Monday, December 1, 2008

all your twitter are belong to us

This is a follow up to my post of earlier today, where I noticed that authentication on twitter.com worked no matter what the password safed in FF3 was. I delved a little deeper and came to this
conclusion:

A propietary cookie named auth_token is send with any GET to twitter.com (both http and https).
This cookie contains a hashed value that never changes, not over time, not when you change your password and not when you change machines. Your auth_token will always be the same. I first
checked in IE and FF3 on my Windows XP laptop, then I verified on my Macbook. It's all the same
as a test, I created a auth_token cookie (using the Add n Edit FF3 plugin) on a Fresh Ubuntu linux clone and lo and behold, I was not requested to login, it took me directly to my personal Twitter homepage.

As twitter gains more and more traction in the enterprise, I can only imagine the possibilities ...

Using the https twitter site would be good to mitigate this problem but your company might still use a transparent https proxy, exposing your twitter credential. Twhirl (a twitter client) uses the https variant by default.

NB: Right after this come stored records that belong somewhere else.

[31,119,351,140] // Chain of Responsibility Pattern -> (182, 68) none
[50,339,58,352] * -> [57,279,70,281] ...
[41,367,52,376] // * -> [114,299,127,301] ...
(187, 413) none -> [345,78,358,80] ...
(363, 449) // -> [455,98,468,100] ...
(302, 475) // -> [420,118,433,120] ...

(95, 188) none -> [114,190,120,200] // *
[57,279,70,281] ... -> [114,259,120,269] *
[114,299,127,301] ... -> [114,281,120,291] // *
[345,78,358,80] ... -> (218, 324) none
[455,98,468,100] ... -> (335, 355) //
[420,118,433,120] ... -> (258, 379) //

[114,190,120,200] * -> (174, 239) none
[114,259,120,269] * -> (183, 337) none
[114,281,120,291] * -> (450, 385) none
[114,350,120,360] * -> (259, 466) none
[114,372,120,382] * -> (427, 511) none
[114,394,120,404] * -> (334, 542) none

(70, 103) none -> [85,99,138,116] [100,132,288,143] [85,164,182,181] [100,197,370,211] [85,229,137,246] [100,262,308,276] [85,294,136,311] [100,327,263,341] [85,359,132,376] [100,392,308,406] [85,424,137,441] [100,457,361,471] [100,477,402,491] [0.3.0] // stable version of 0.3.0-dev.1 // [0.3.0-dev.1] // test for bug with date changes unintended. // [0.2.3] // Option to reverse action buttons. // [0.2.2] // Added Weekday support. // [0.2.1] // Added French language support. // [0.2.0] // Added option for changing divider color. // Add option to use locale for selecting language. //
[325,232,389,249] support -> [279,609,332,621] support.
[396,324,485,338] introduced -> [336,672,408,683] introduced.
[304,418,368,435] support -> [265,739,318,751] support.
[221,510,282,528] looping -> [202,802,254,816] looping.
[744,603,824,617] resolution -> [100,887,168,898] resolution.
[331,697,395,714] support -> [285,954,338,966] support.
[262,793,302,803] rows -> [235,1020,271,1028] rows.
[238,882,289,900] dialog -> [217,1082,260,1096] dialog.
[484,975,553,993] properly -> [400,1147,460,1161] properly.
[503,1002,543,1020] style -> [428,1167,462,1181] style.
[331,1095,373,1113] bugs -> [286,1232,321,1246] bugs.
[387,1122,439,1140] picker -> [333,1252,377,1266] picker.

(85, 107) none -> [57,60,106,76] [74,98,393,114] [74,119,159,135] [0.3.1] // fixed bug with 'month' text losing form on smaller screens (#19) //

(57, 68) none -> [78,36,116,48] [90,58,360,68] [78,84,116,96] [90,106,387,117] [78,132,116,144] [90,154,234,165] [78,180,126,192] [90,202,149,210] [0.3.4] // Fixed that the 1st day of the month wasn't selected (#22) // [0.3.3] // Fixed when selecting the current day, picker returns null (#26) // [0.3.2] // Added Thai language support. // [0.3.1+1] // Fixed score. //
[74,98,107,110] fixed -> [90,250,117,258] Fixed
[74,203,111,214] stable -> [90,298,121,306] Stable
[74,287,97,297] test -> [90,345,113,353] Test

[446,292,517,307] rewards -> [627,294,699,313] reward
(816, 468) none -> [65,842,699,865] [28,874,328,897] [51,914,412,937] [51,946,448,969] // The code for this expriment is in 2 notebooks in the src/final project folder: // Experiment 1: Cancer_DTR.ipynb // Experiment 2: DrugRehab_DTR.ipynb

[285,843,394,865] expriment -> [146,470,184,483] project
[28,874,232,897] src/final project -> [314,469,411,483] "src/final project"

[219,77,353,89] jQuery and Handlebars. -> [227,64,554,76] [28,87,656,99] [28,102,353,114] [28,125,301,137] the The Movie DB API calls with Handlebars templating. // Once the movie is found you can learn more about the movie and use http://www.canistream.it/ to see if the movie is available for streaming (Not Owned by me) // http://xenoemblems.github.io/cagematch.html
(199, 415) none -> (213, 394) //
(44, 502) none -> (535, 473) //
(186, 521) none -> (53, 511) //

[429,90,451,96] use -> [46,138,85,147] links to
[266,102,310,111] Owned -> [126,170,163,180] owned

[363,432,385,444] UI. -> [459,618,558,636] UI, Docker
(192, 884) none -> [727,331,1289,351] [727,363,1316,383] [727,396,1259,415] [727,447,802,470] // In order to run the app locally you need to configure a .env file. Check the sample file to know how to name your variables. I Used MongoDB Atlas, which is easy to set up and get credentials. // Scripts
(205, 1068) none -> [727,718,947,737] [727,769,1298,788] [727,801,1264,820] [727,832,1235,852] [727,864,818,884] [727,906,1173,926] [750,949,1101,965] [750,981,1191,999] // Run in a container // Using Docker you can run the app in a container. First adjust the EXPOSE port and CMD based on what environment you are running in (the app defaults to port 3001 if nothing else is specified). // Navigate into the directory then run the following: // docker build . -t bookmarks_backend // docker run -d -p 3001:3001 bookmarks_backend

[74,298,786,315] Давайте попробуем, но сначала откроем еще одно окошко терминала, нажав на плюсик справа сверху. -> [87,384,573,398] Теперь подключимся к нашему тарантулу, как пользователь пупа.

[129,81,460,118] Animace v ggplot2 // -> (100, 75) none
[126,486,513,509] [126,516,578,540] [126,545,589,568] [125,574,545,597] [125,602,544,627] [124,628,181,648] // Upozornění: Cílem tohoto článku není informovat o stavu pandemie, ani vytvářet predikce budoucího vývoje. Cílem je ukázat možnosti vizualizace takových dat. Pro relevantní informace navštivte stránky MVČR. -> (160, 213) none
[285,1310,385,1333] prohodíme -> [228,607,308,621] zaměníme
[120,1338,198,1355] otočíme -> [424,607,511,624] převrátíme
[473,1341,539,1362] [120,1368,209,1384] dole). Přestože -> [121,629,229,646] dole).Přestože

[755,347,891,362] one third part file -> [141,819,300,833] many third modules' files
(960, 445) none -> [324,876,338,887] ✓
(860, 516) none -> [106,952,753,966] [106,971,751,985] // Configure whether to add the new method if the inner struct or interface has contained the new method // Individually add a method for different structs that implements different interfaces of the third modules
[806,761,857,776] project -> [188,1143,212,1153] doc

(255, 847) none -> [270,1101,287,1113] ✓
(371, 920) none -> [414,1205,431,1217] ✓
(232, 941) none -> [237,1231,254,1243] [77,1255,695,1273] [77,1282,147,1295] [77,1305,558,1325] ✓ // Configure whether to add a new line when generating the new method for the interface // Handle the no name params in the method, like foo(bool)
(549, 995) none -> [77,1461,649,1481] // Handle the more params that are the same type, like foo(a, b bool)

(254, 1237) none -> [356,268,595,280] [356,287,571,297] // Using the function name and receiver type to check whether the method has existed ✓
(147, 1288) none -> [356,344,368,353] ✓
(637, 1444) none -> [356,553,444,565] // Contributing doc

What twitter could do is obvious, make the auth_token an expiring cookie (preferably at end of session) and make it unique, by salting it. When somebody much smarter than me finds on which parameters the auth_token is based, twitter is gone.

Update !!
Thanks to @DidierStevens : the auth_token cookie is not created when you do not select the Remember me option. @Security4All also has some interesting tips in the comments.

Update 2
DidierStevens (in the comments) did some follow-up research and if it is a hash (which it seems to be, based on the length either SHA-1 or RIPEMD-160) it is not based on username, name, id or e-mail address. Changing either of these parameters doesn't change the value of the cookie (or invalidate it). Didier, thanks for following up. I will look into this further soon as I am still waiting for feedback from Twitter after reporting this.



2 comments:

Security4all said...

Use Noscript to always redirect twitter.com to HTTPS. I do this for several 'critical' website like GMAIL.

A transparent proxy should give you certificate warnings if you use SSL which is a dead giveaway.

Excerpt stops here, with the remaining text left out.